I pressed even harder. “You say the cockpit can never be left unattended by FAA standards but is it possible?” His sigh left me with the impression of a “yes, but” for an answer as he went on to explain.

“Leaving a cockpit unattended is a federal crime,” he said. “Think: attempted murder of an entire flight of people. Every crew of flight attendants and pilots knows this and will be, at the very least, fired as soon as they land and arrested as soon as possible if they do not intervene and report the incident immediately. It’s a known foundational, industry-wide commandment that you do not leave the cockpit completely unattended.”

“And if a customer is still concerned by what they observed, what should they do? Can they speak with a flight attendant about it? Can they report it to the airline?” I asked.
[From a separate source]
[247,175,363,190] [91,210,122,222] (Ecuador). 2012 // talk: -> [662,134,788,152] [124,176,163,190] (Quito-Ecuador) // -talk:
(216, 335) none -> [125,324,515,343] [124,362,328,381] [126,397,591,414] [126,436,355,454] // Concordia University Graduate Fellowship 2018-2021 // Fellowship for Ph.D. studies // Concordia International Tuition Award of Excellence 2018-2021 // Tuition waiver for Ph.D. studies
With zero pause to consider, my husband answered a resounding yes.

“If a customer’s perceived experience is that something unsafe happened, it needs to be reported, and airlines will thank you for helping them make the industry safer by reporting that behavior,” he added.
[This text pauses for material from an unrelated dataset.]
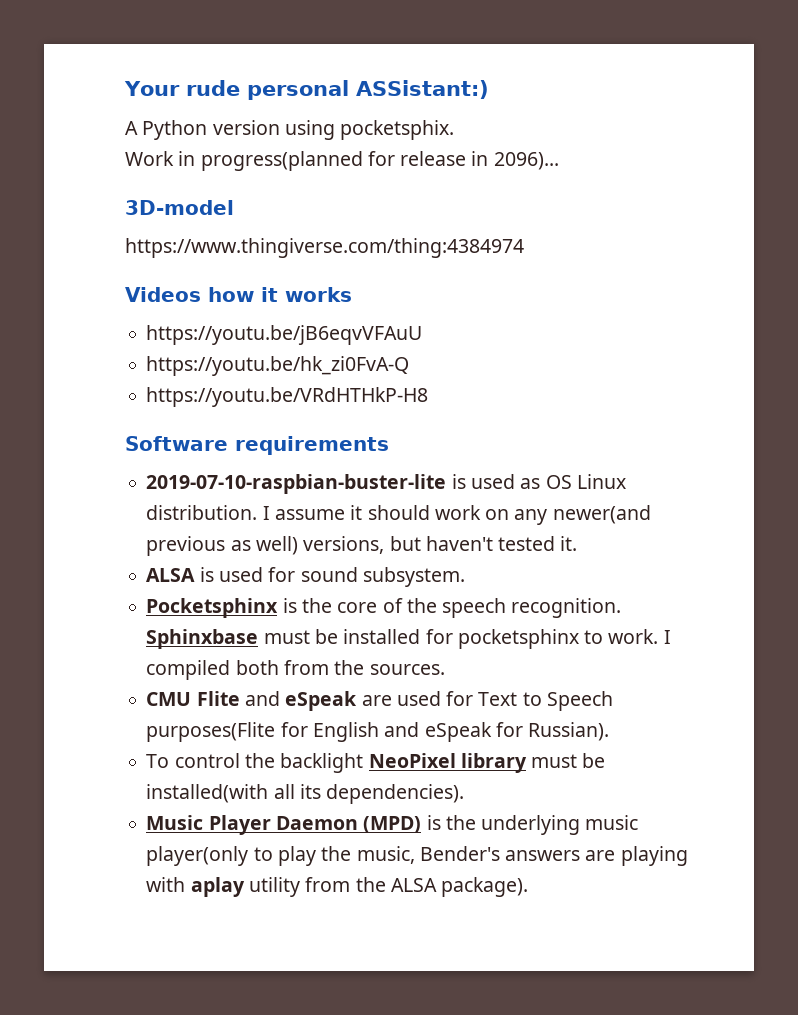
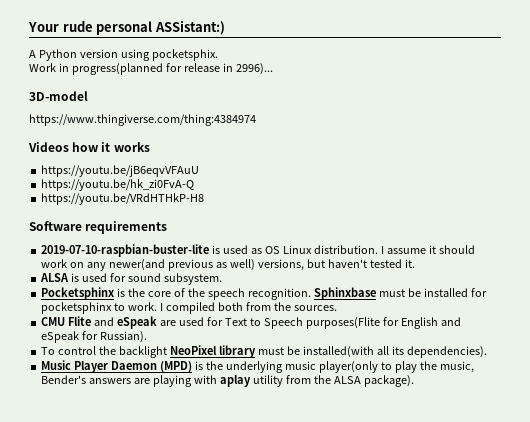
[493,152,559,170] 2096)... -> [235,63,273,75] 2996)...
Satisfied for now, I turned to continue my stakeout of the scene from my seat on my own flight, watching as the pilot stepped out of the bathroom and into the forward galley where he stood, drinking a soda. Several minutes passed by as the pilot chatted with a flight attendant, mirroring the scene Vargas had observed on her own flight.

Watching it play out, it’s understandable that questions would be raised when the perception is that the pilot, who we think should be flying the plane, is seemingly hanging out to socialize in the galley. As perceptions go, the face-value evidence looks damning, but the explanation as to what was more than likely occurring was the descent briefing.

Sometimes done on the phone from the cockpit or in person to be combined with a bathroom break and a quick stop in the galley for a soda, the captain, specifically, will issue instructions to the lead flight attendant as to what the physical descent of the plane’s landing will look like. Turbulence expectations, the pace of the descent, and how long the flight attendants will have to complete their list of tasks before being absolutely required to sit down and buckle up all have to be carefully orchestrated since timing is crucial to keep a cabin full of passengers and flight crew safe.

I watched as the pilot ended his conversation to grab the wall-mounted phone, spoke a few words, and hung up. He stepped to the cockpit door as it popped open, and the waiting flight attendant stepped out to the forward galley. The pilot moved into the cockpit, closing and locking the door behind him. The door was double-checked by the flight attendant to confirm it was locked before she moved toward the snack and beverage cart. Sitting its cumbersome weight and locked wheels right where it was left between us passengers and the most vital part of the aircraft, I could now see it for what it was: an innocuous line of defense, protecting the cockpit door in the very brief moments when it was unlocked.

I looked next to me, then back at the snack cart, and my pilot husband nodded, knowing ​I had wrapped up the interrogation​ as I tilted my seat back and released ​my death grip on ​the armrest to declare my investigation case closed.